We missed a lunch connection with Daddy Honey at the university today, and sat for 20 minutes in the car waiting. The boys were hungry and impatient. Woody was rude. We left, frustrated, to grab a few groceries, something from which to make lunch at home. At the co-op, we realized Woody's shoes were back home, not in the car as we'd thought. His rain boots were in there, but he refused to wear them to go into the store. He refused sitting in the cart and letting me push him around. He wanted to go home, straight away. I didn't. Fox, keyed up by the tension, jumped into the back seat with Woody in a show of solidarity. They howled and spouted angry and ugly words at me. Woody was inciting Fox to kick the back of my seat. They--and soon, I--were deep in the survival brain, the fight-or-flight place, and there was no gray matter available for reaching a compromise or a solution together.
I was furious, and when that passed, exasperated. I was mad at Daddy Honey for forgetting about us. I was mad at my children for being so utterly irrational and unhelpful. I was mad at myself for what I was about to do.
I rolled the windows down half-way, locked the doors, and left them in the car to go get the groceries.

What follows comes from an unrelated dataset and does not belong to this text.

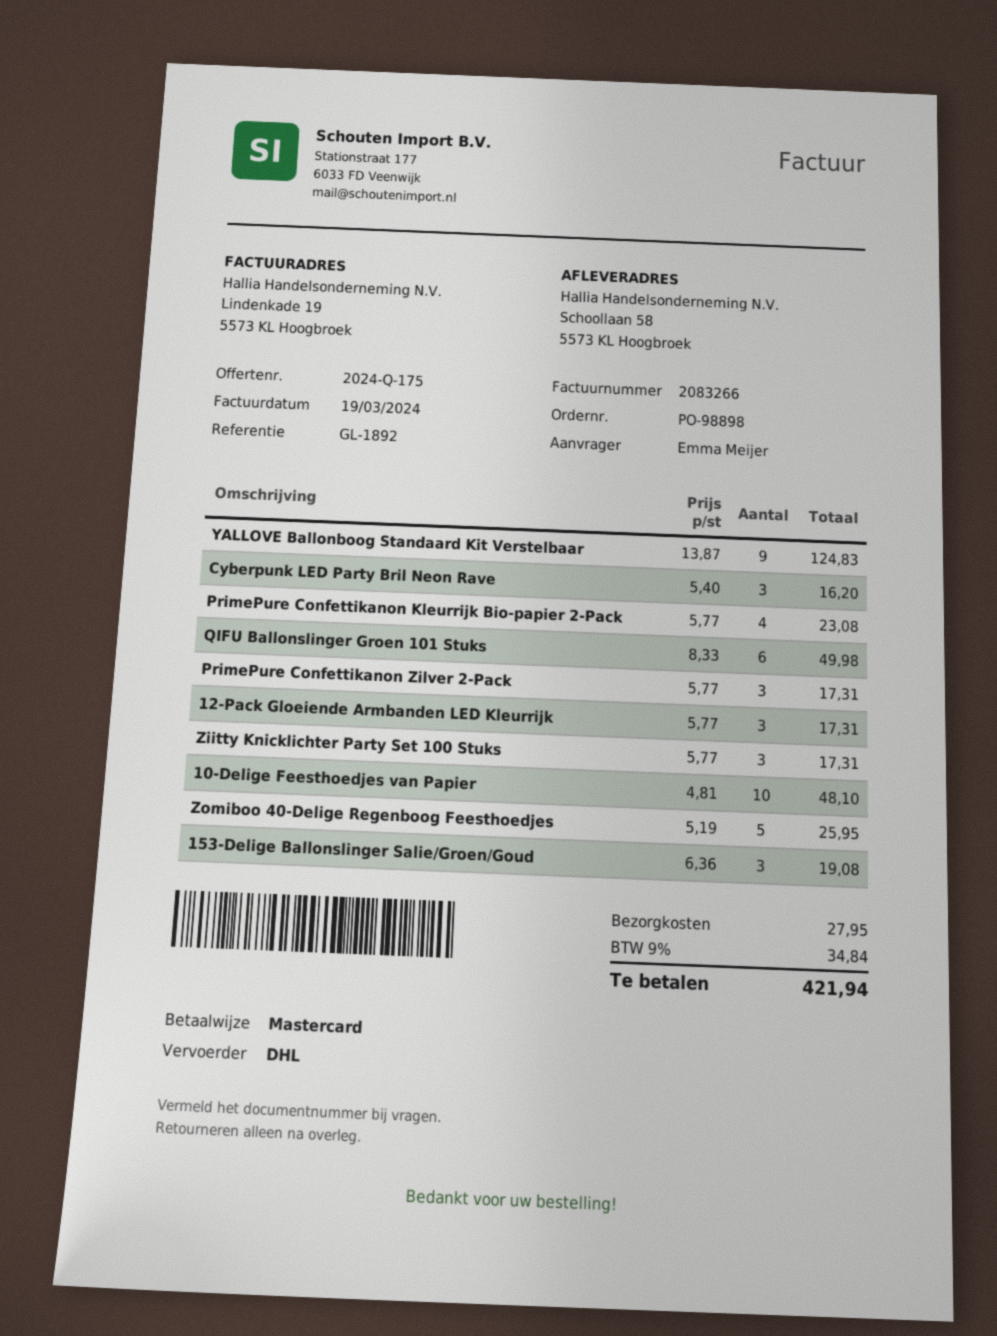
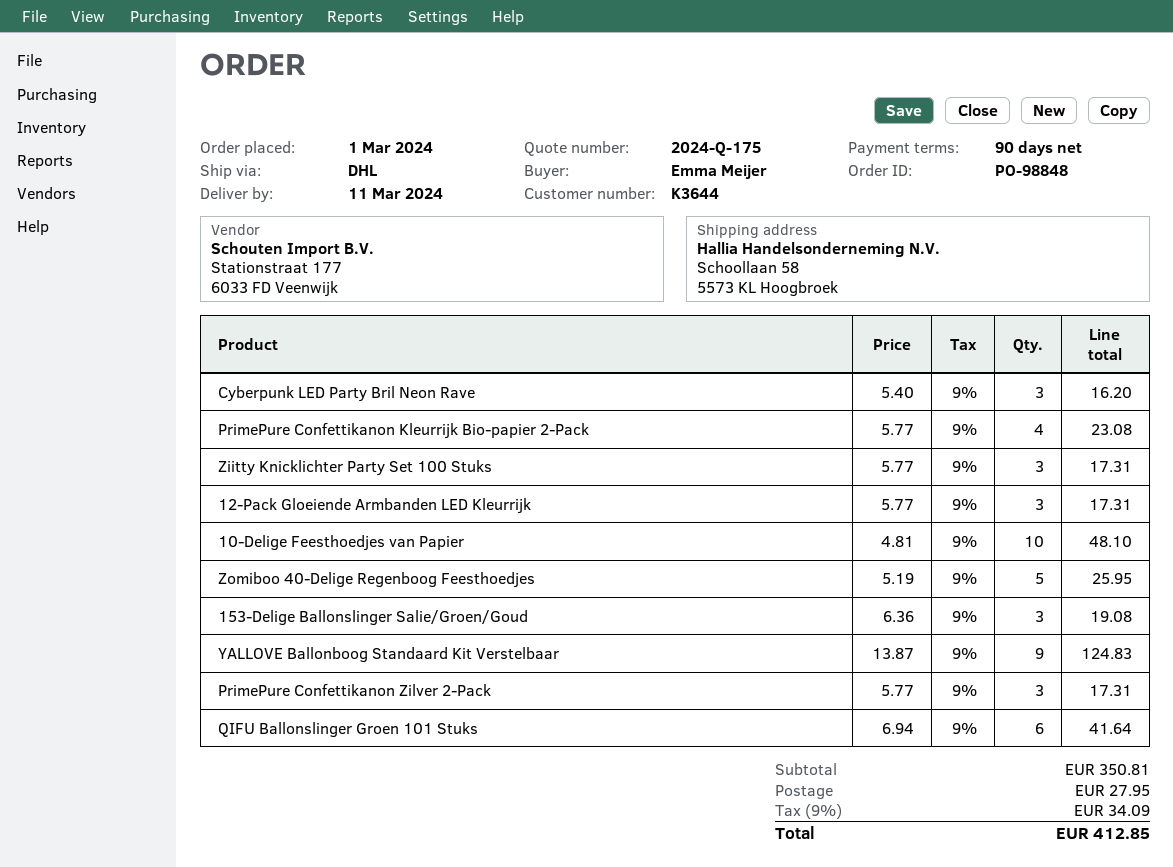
order number: PO-98898 -> PO-98848
QIFU Ballonslinger Groen 101 Stuks: 6 x 8.33 = 49.98 -> 6 x 6.94 = 41.64
tax: 9% = 34.84 -> 9% = 34.09
total: 421.94 -> 412.85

Even as I walked in the store, I had visions of them getting out and trying to follow me, dashing between cars to get to the storefront--or not. I thought of strangers approaching the car and trying to convince them to unlock the doors. I thought of the heat; it's a warm day. But mostly, I thought about them getting out. Things were left so raw and angry.
I ran through the store, got the few items I needed (scooping up a tub of chocolate puddling as I grabbed the eggs, so we'd have a treat to talk over at home), managed to choose the longest line possible and then held my terrible visions at a distance until I grabbed my receipt and dashed back out to the car.
They were both crying, red cheeks hot with tears and sweat.
Fox had gotten out. He had tried to follow me. Someone had tried to pull into the empty spot beside us, and almost hit him. Someone else yelled for the car to stop, and asked Fox where was his mother? Fox yelled at him that he was stupid. Woody was scared to get out of the car, but stood in the open door yelling for Fox to get back in. Someone else stopped to ask if they were OK.
No, no they were not OK. They were raw and angry and also terrified and bereft.
Hearing this, my fears confirmed in snatches of facts and repeated dialog and confused phrases, I wanted to run away, to give these damaged, hurt children to someone more qualified, less impetuous, with better sense, more patience, and a steadier sight on the long-term goal of getting them to adulthood in one piece.
I did not unstrap them and hold them to me so we could sob and support one another. I did not offer the good words to help the processing begin. I got in the car and drove off in near silence, too stunned, too shocked at my own stupidity, to speak to them.
As we drove, I got a little more clear. I wasn't wise, by any means, or even very coherent. But, I did have some words that weren't blaming or angry. I talked about danger, and what we could have done differently, starting with my own choices. Woody offered, first, that yes, we could have just gone home, like he suggested. But then, "I could have gotten in the cart with no shoes on. I usually like that, but I was too angry to say yes." He told me he tried hard to get Fox to come back, but that Fox kept going around to the back of the car.
I left my kids in the car, against my instincts. My youngest son tried to come after me, and almost got hit by a car. My older son was thrust into the very difficult role of being responsible for his brother but powerless to stop him.
That's what happened. I may have more insights about this later, but right now, I am licking my wounds, looking out at my decisions and their consequences from the dark safety of my own mental cave. I dare not approach them just yet, but I don't deny that they are there and have a right to be acknowledged.
I am doing now what I could have done two hours ago. I am sitting still, and breathing. When I feel my breath getting fast and shallow, I try to slow it down. I am looking out the window and seeing the big picture of what it means to be alive on a sunny spring day. I am playing with letters and pictures with Fox. I am confirming for Woody that robot is spelled r-o-b-o-t for him to type in to find a video game he likes.
I will get through the next little while, and then the rest of the afternoon, this evening, tonight, and tomorrow. That's all I can tell you right now. Also, that learning from mistakes doesn't stop at childhood.